Task to carry out |
The answer should be every line below, repeated exactly, with the images left out.

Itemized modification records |

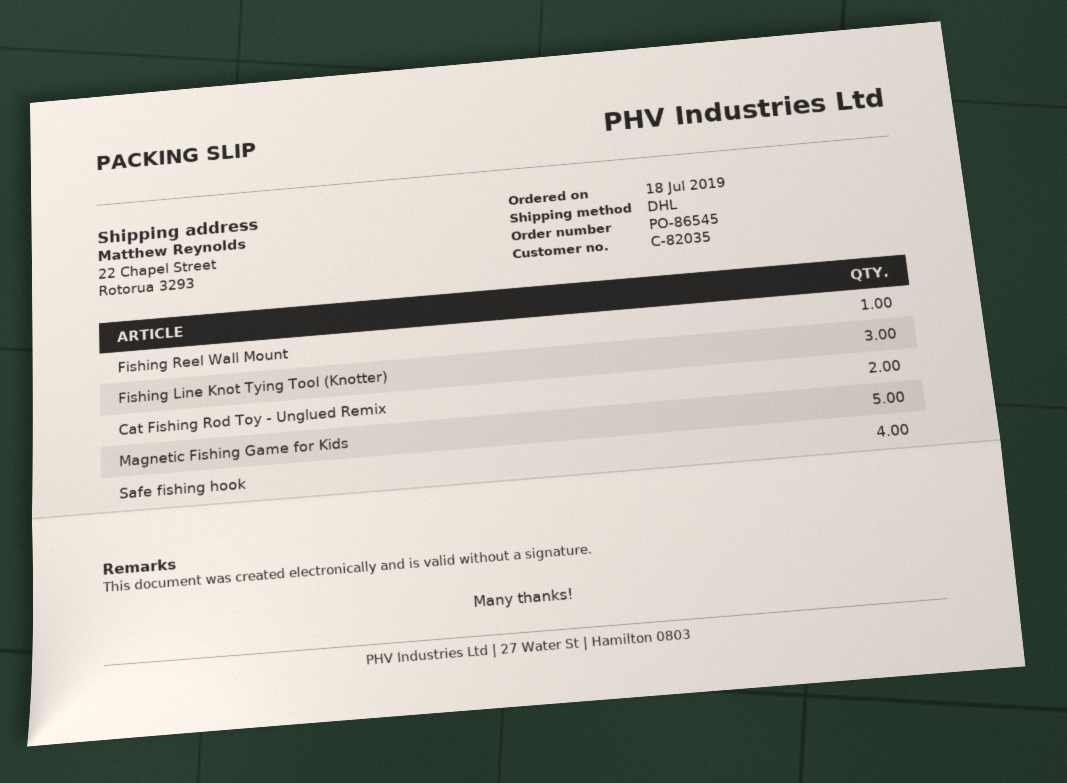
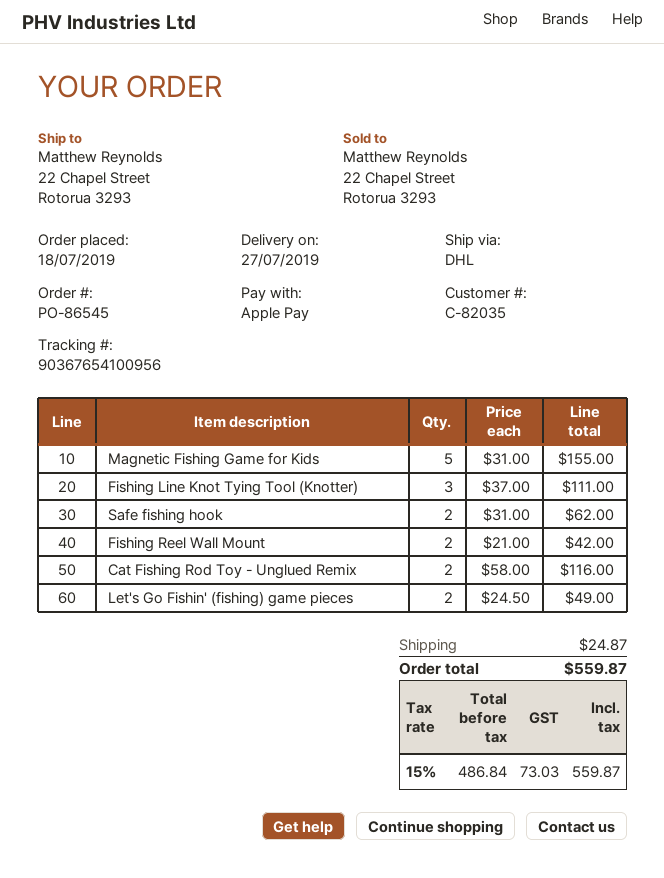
Fishing Reel Wall Mount: 1 -> 2
Safe fishing hook: 4 -> 2
Let's Go Fishin' (fishing) game pieces: none -> 2

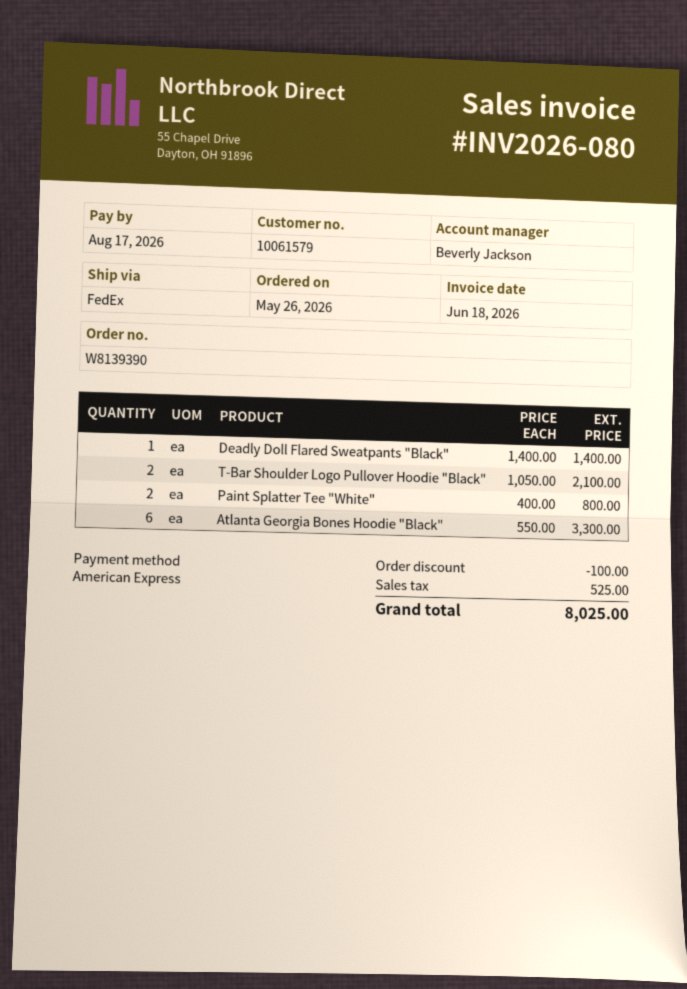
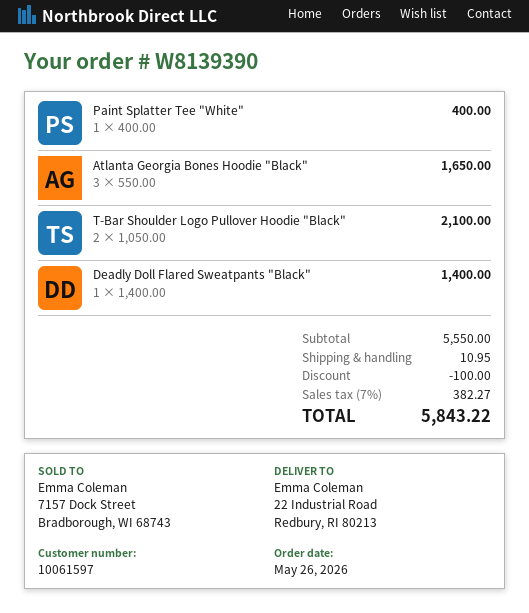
customer number: 10061579 -> 10061597
Paint Splatter Tee "White": 2 x 400.00 = 800.00 -> 1 x 400.00 = 400.00
Atlanta Georgia Bones Hoodie "Black": 6 x 550.00 = 3300.00 -> 3 x 550.00 = 1650.00
shipping: none -> 10.95
tax: 525.00 -> 382.27
total: 8025.00 -> 5843.22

Solution |
Fishing Reel Wall Mount: 1 -> 2
Safe fishing hook: 4 -> 2
Let's Go Fishin' (fishing) game pieces: none -> 2

customer number: 10061579 -> 10061597
Paint Splatter Tee "White": 2 x 400.00 = 800.00 -> 1 x 400.00 = 400.00
Atlanta Georgia Bones Hoodie "Black": 6 x 550.00 = 3300.00 -> 3 x 550.00 = 1650.00
shipping: none -> 10.95
tax: 525.00 -> 382.27
total: 8025.00 -> 5843.22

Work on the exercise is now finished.